In the exchanges I have had through e-mail and other communications, I have identified three clear lines of argument against the Bill. The first I can deal with very briefly. There have been references to homophobia: I am afraid that some of the messages I have received actually reek of homophobia. I was reminded of some of the arguments advanced when Parliament abolished the criminal liability for homosexual conduct between consenting adults. There were those same dreadful arguments, deeply shaming, and I am very sorry that they still exist.

The second argument is one that has been referred to several times in this debate so far. The question is: does the Bill redefine marriage? It was put to me by one correspondent that:

“The Government’s plans will redefine the marriages of the 24 million married people without their consent”.

Other people have referred to their anniversaries. Last year, my wife and I celebrated our diamond wedding, and I have to say that it has been a marriage with mutual comfort and support. Is this Bill going to redefine that marriage? I cannot see how that could possibly happen. I was grateful to my noble friend on the Front Bench for confirming that nothing in this Bill will redefine our marriage or indeed those of the other 24 million married people in this country. One has to regard that argument as really quite misconceived. As others have said, it is not irrelevant that there is a great deal more support for the Bill among young people who are facing marriage, are about to get married or hope to get married than there is among the population generally. They do not see it like that. One has only to think of the possibility of the following happening. A young man poses the question to his intended, “Will you marry me?” and she replies, “Oh no. This Bill has made it all totally different. It’s for gays and lesbians—I can’t possibly marry you”. That is pure fantasy and I do not think we should pay too much attention to it.

The other argument that I have been rather more impressed by, and which again has been mentioned, is the question of the potential liability and difficulties for people, particularly in the public service, who find themselves, in a sense, implementing the provisions of the Bill in one way or another. A number of people, including some of those who have expressed support for the Bill, have voiced these concerns to me, and that is something that this House will need to look at quite carefully. I was very much comforted by the assurance given to us by my noble friend on the Front Bench that Ministers are considering what more might be done to allay those anxieties. I regard that as very important.
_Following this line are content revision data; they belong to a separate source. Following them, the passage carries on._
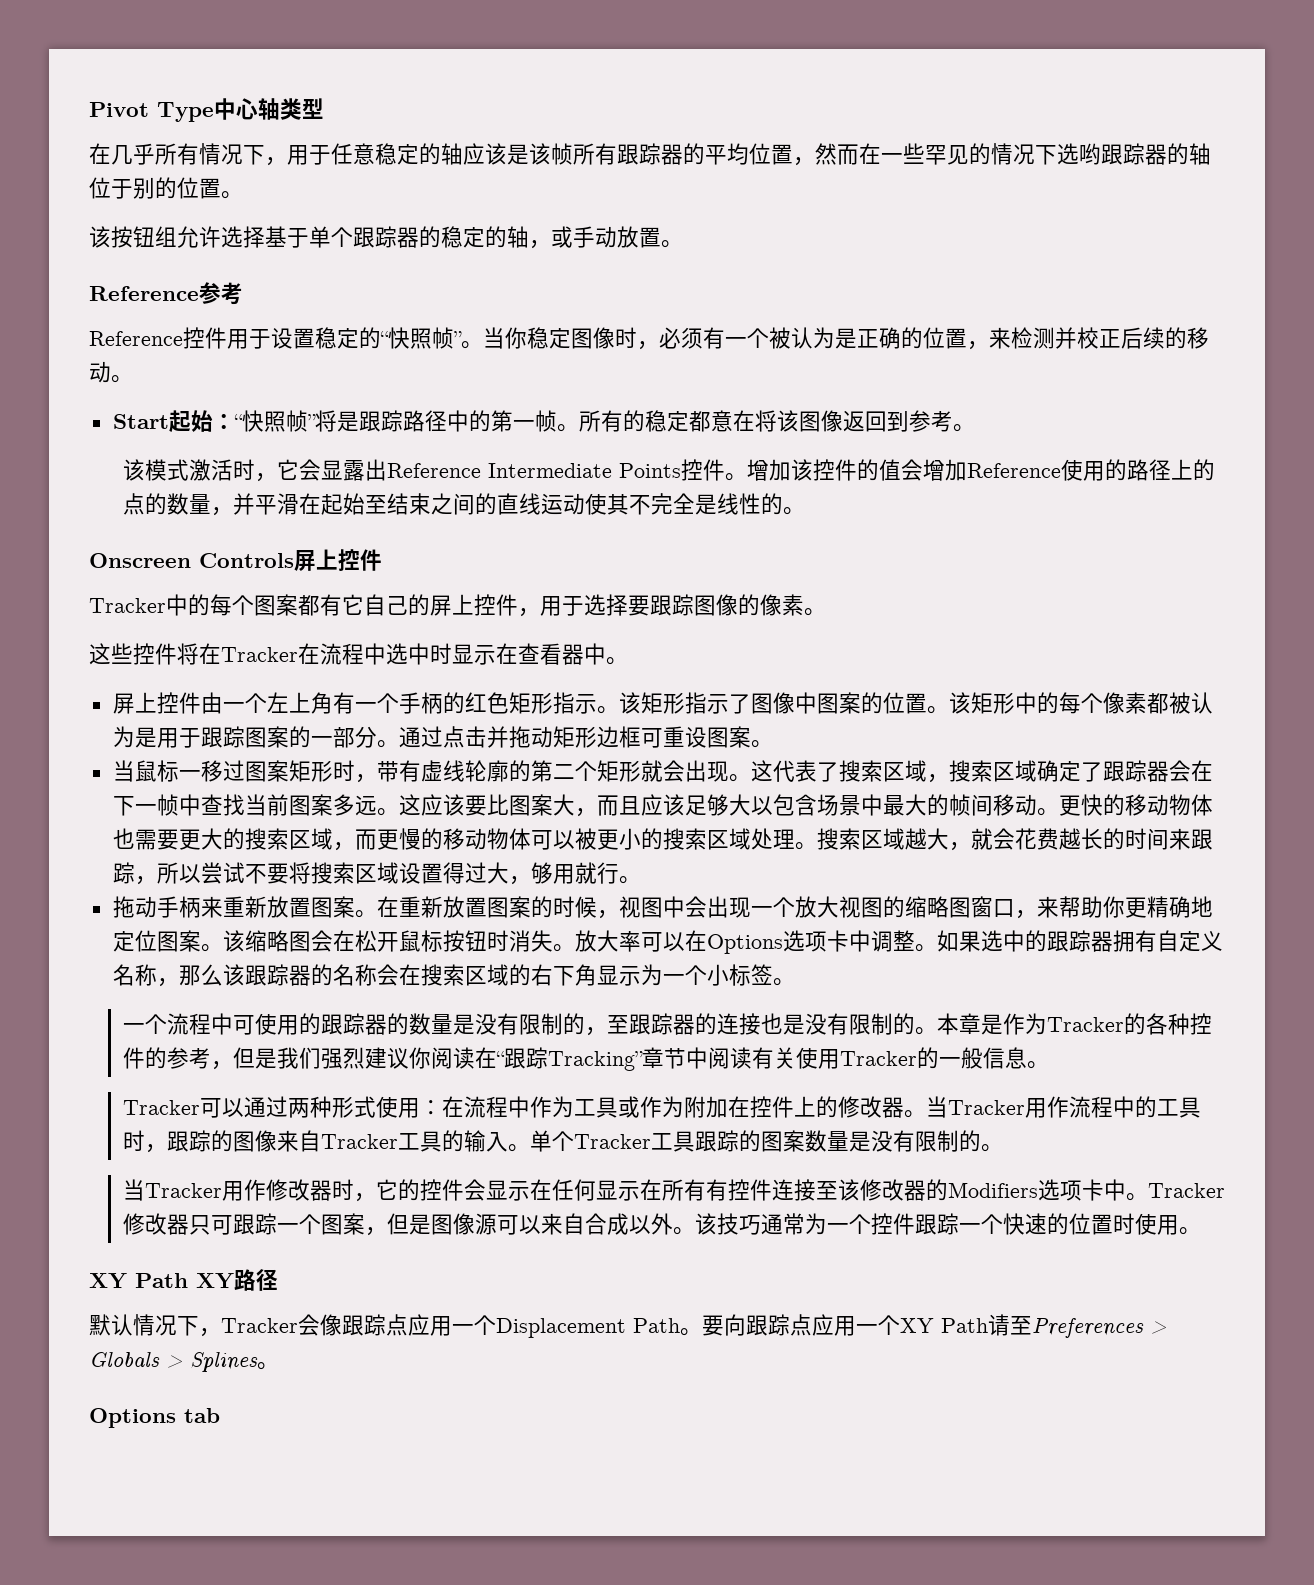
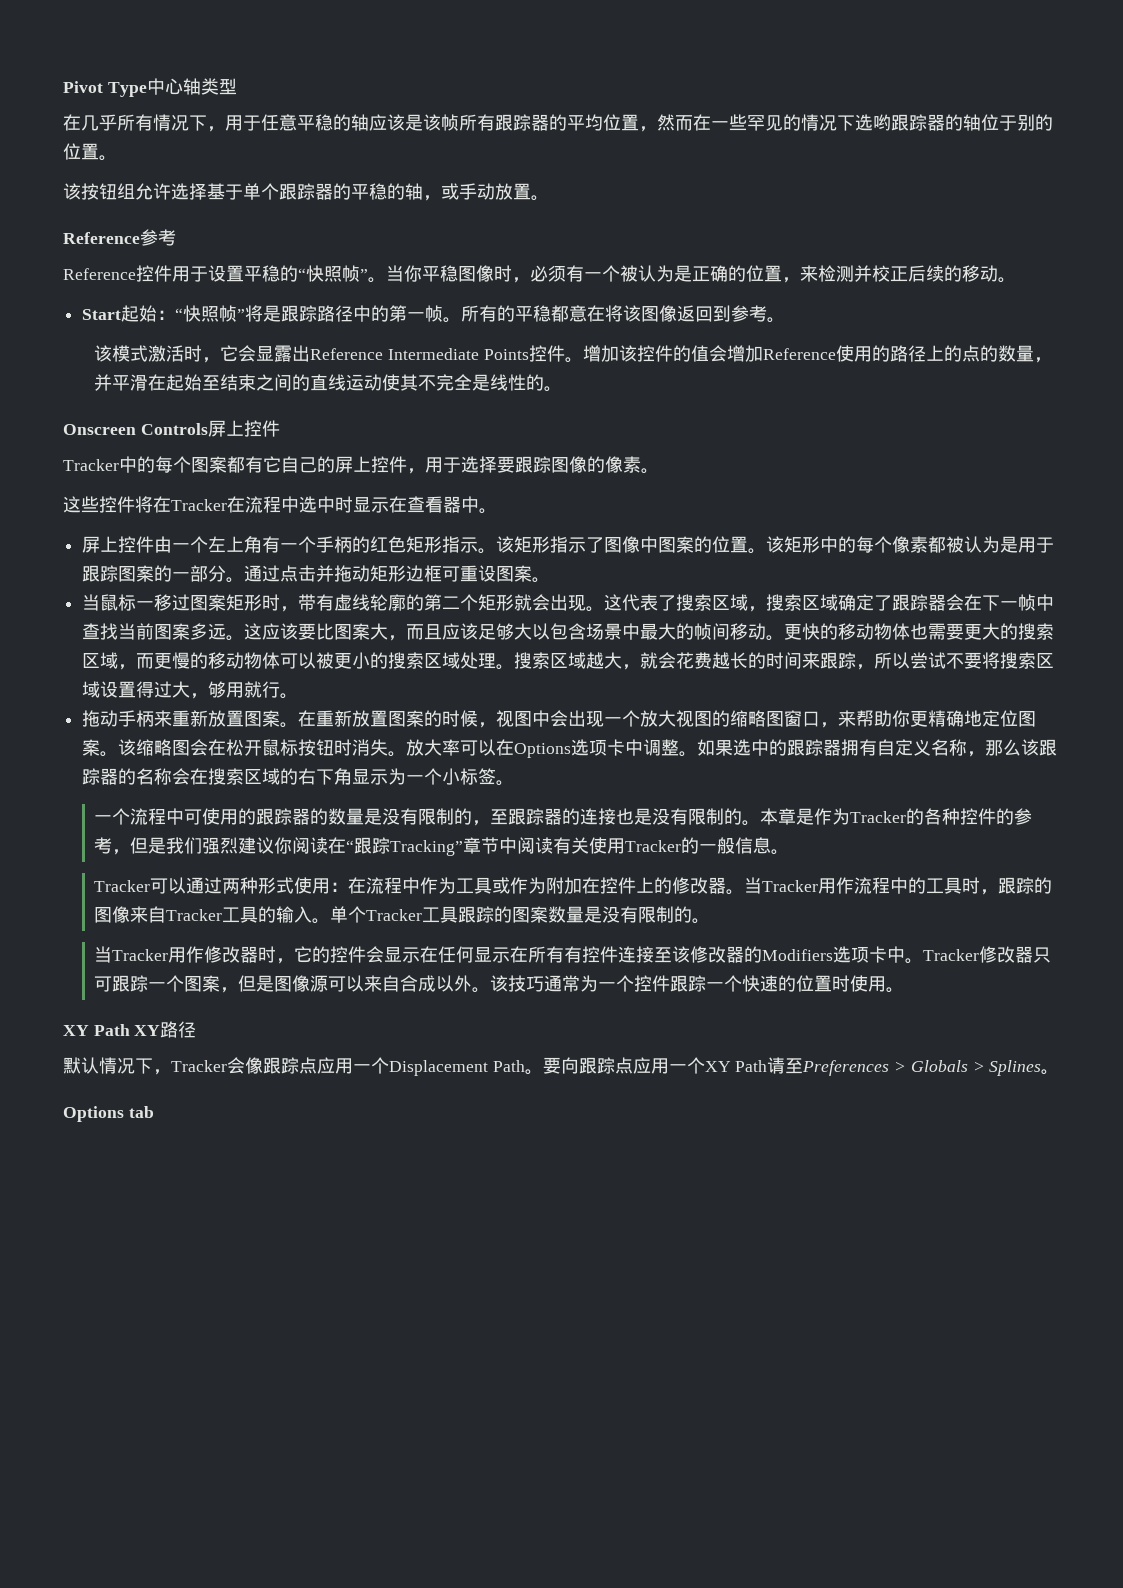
- 在几乎所有情况下，用于任意稳定的轴应该是该帧所有跟踪器的平均位置，然而在一些罕见的情况下选哟跟踪器的轴位于别的位置。
+ 在几乎所有情况下，用于任意平稳的轴应该是该帧所有跟踪器的平均位置，然而在一些罕见的情况下选哟跟踪器的轴位于别的位置。
- 该按钮组允许选择基于单个跟踪器的稳定的轴，或手动放置。
+ 该按钮组允许选择基于单个跟踪器的平稳的轴，或手动放置。
- Reference控件用于设置稳定的“快照帧”。
+ Reference控件用于设置平稳的“快照帧”。
- 当你稳定图像时，必须有一个被认为是正确的位置，来检测并校正后续的移动。
+ 当你平稳图像时，必须有一个被认为是正确的位置，来检测并校正后续的移动。
- 所有的稳定都意在将该图像返回到参考。
+ 所有的平稳都意在将该图像返回到参考。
Finally, I return to the right reverend Prelate the Bishop of Leicester. I hope that he will not feel it is unfair if I call him my “old friend”, as indeed he is. I have come to the firm conclusion that there is nothing to fear in gay marriage and that, indeed, it will be a positive good not just for same-gender unions but for the institution of marriage generally. The effect will be to put right at the centre of marriage the concept of a stable, loving relationship. As a practising Christian, perhaps I may make the point to the Bishops’ Benches, including to the most reverend Primate, that there is every reason why, in time, the Anglican Church should come to accept that, although I recognise that it may take some time. The character of love which marriage reflects—that it is faithful, stable, tough, unselfish and unconditional—is the same character that most Christians see in the love of God. Marriage is therefore holy, not because it is ordained by God, but because it reflects that most important central truth of our religion: the love of God for all of us.